If you do it, please do it in a (#ifdef) way so it can still be built with portable C++.

Thanks!

Blake


On Sun, Aug 23, 2015 at 9:08 AM, fred <address@hidden> wrote:
Juergen

Note that stack red-zones are typically already generated. So, you
don't want to mess with that. The following plan will work in
conjunction with the system stack red-zone.

What I would do is:

At startup, call down, with a defined limit. Each call level should
take the local storage that is expected during "normal" calls. If this
fails, the original target could not be achieved anyway. The signal()
handler can be introduced before this is done. If a trap occurs, less
stack nesting can be tried. On the deepest nesting, return a pointer to
a local stack variable. Of course, this pointer cannot be used after
return, but we just want to know the *location* of that memory.
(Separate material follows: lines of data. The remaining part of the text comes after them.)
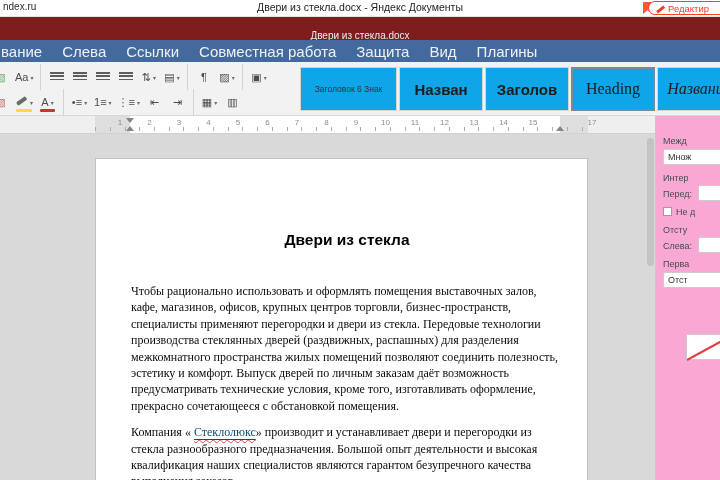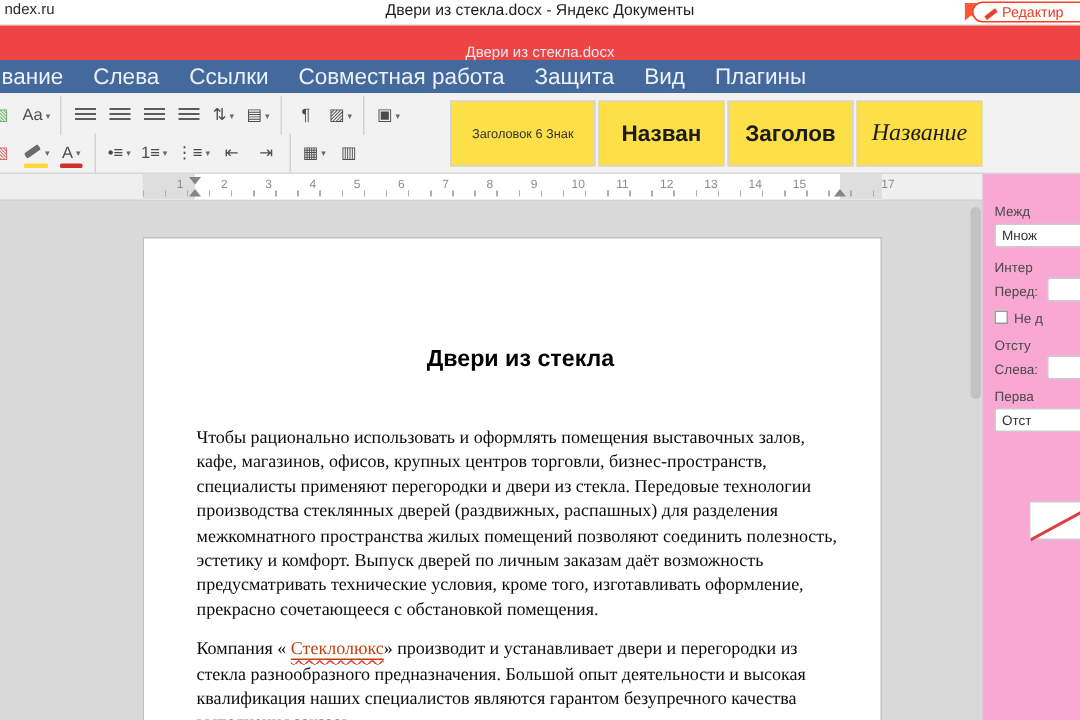"Двери из стекла.docx" .titlebar { background: #ef4444 -> #7f1d1d }
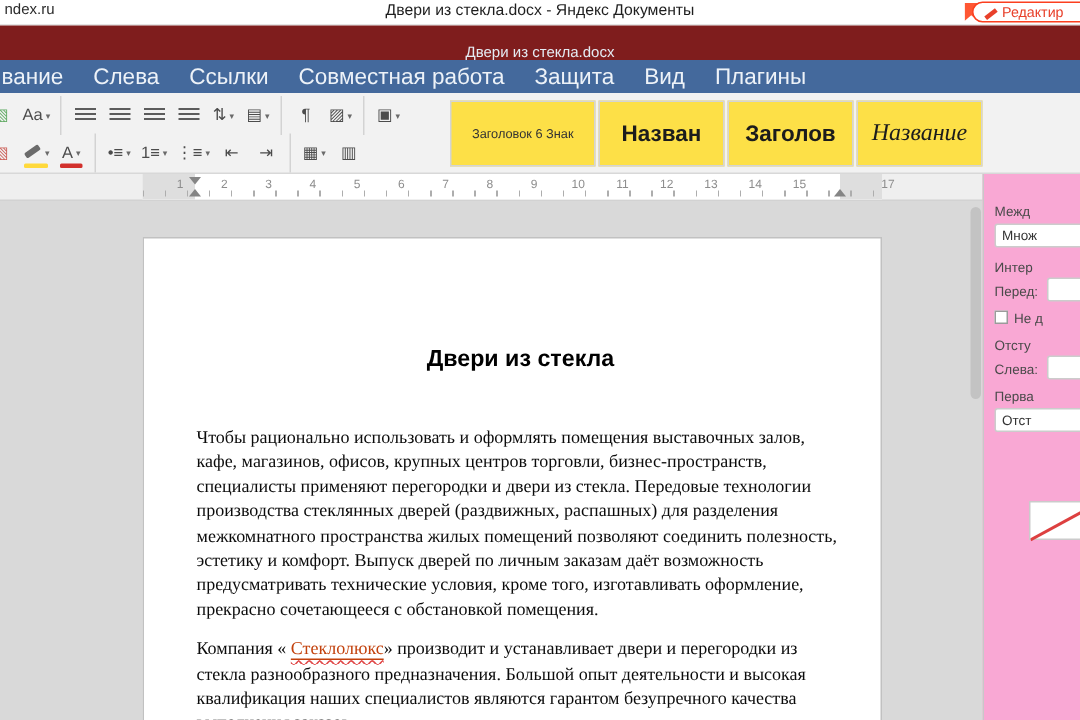"Заголовок 6 Знак" .gcell { background: #fde047 -> #0ea5e9 }
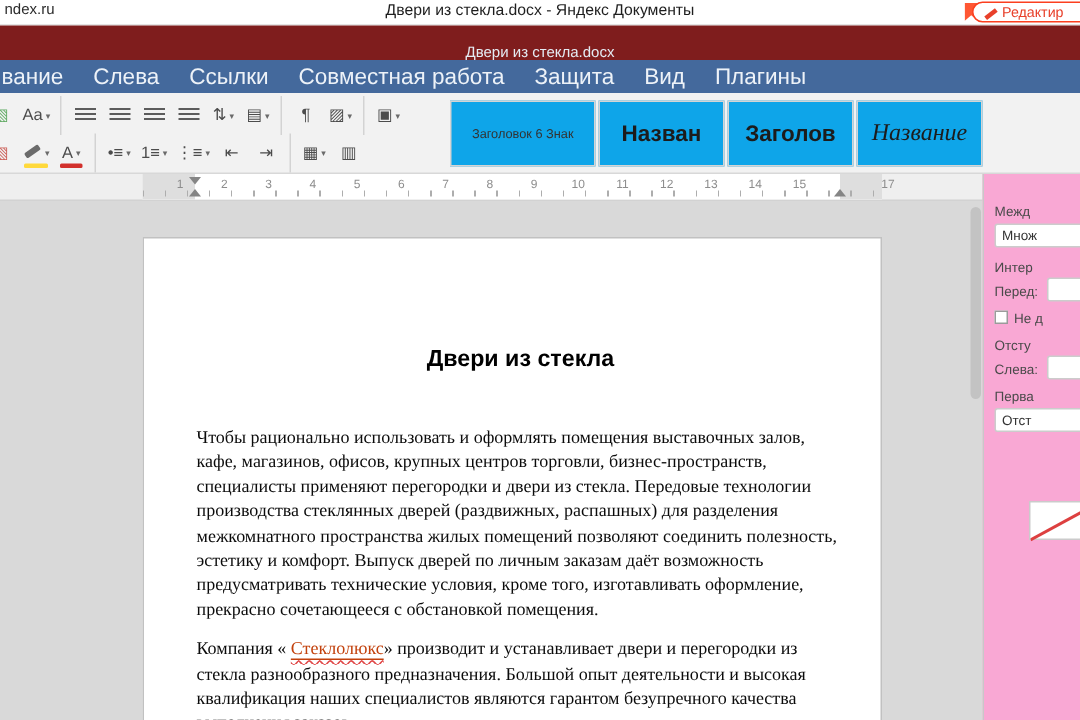"Heading" div.gcell { html: none -> <div>Heading</div> }
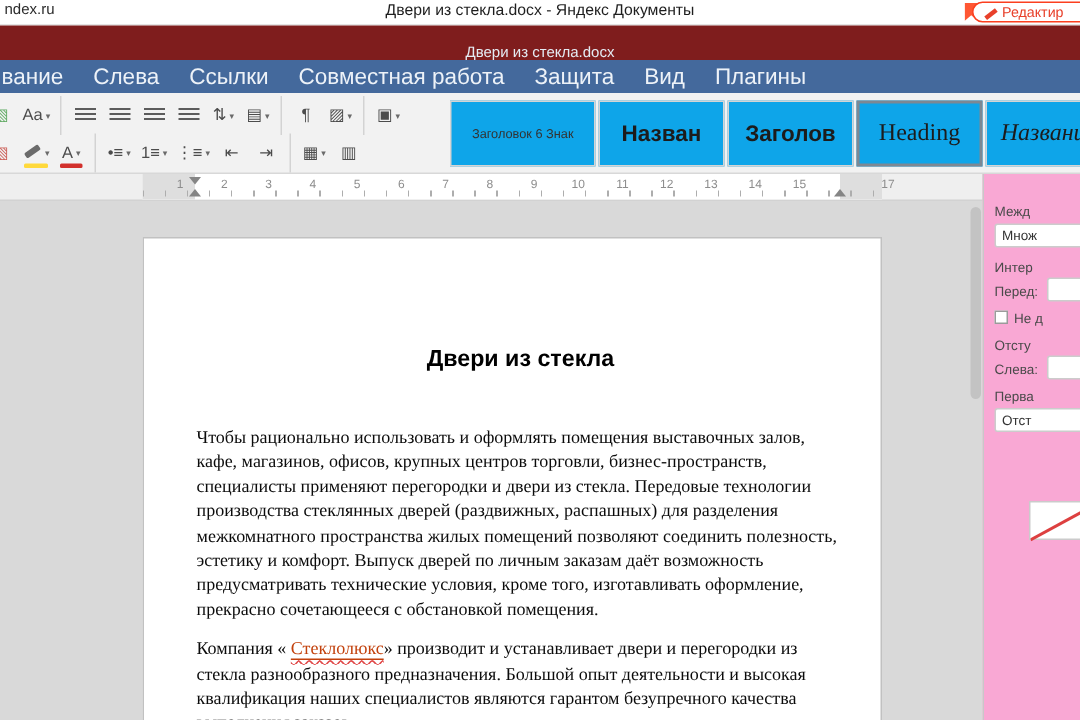"Стеклолюкс" .link { color: #c2410c -> #0c4a6e }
Use mprotect() on that pointer to establish the red page. a SIGSEGV
 will then be generated if the stack extends to that point. signal()
will capture the SIGSEGV. Use setjmp() and longjmp() to unwind the
stack after the SIGSEGV.

Now, you want to use sigaction() to supply a sigaction handler, which
gets passed a ucontext_t, which allows access to the actual address
that caused the fault, the registers, etc. Old POSIX definition had it
defined such that the fault could be processed, and a return from
the signal handler would restart the instruction. More recent POSIX
simply marked this as "undefined behaviour".

This will work with both grow-up and grow-down stacks, *and* on
implementations with "software stack". Eg. should work on Z-series.
However, it is *not* (and cannot be) POSIX compliant. POSIX only allows
mprotect() on mmap() memory (which is not stack memory). Also, POSIX
specifies that execution becomes undefined after SIGSEGV -- even if it
is caught. I just ignore these issues... (old POSIX, and very helpful
if writing debug routines, and binary translators etc.).